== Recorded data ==
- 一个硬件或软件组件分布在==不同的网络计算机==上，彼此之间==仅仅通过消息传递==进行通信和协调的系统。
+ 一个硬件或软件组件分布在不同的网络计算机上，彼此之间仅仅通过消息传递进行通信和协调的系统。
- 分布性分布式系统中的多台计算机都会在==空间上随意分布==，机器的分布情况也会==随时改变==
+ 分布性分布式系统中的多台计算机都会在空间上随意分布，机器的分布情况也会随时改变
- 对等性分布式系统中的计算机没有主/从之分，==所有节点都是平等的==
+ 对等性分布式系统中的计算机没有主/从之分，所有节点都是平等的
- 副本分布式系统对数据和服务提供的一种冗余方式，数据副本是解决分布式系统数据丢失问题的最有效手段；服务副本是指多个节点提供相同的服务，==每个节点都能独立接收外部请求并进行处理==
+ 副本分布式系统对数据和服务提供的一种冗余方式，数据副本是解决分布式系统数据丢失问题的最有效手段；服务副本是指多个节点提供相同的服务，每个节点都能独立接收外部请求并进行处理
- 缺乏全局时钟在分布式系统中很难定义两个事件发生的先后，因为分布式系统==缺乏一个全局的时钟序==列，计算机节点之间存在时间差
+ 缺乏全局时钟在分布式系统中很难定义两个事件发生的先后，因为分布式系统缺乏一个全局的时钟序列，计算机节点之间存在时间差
==
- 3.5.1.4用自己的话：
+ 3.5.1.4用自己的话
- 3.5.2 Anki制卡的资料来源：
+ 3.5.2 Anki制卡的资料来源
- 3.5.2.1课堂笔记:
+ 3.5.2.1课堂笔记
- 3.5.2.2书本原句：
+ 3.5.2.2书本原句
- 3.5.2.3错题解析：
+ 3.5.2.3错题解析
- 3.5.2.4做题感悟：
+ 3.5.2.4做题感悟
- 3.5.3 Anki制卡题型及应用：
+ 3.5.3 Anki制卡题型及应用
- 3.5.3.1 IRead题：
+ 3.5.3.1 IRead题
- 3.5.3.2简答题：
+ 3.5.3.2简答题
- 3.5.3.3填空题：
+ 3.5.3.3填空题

== Work to be completed ==
Scan the records above for the string "缺乏全局时钟在分布式系统中很难定义两个事件发生的先后", then select every line that holds it.

== Written answer ==
- 缺乏全局时钟在分布式系统中很难定义两个事件发生的先后，因为分布式系统==缺乏一个全局的时钟序==列，计算机节点之间存在时间差
+ 缺乏全局时钟在分布式系统中很难定义两个事件发生的先后，因为分布式系统缺乏一个全局的时钟序列，计算机节点之间存在时间差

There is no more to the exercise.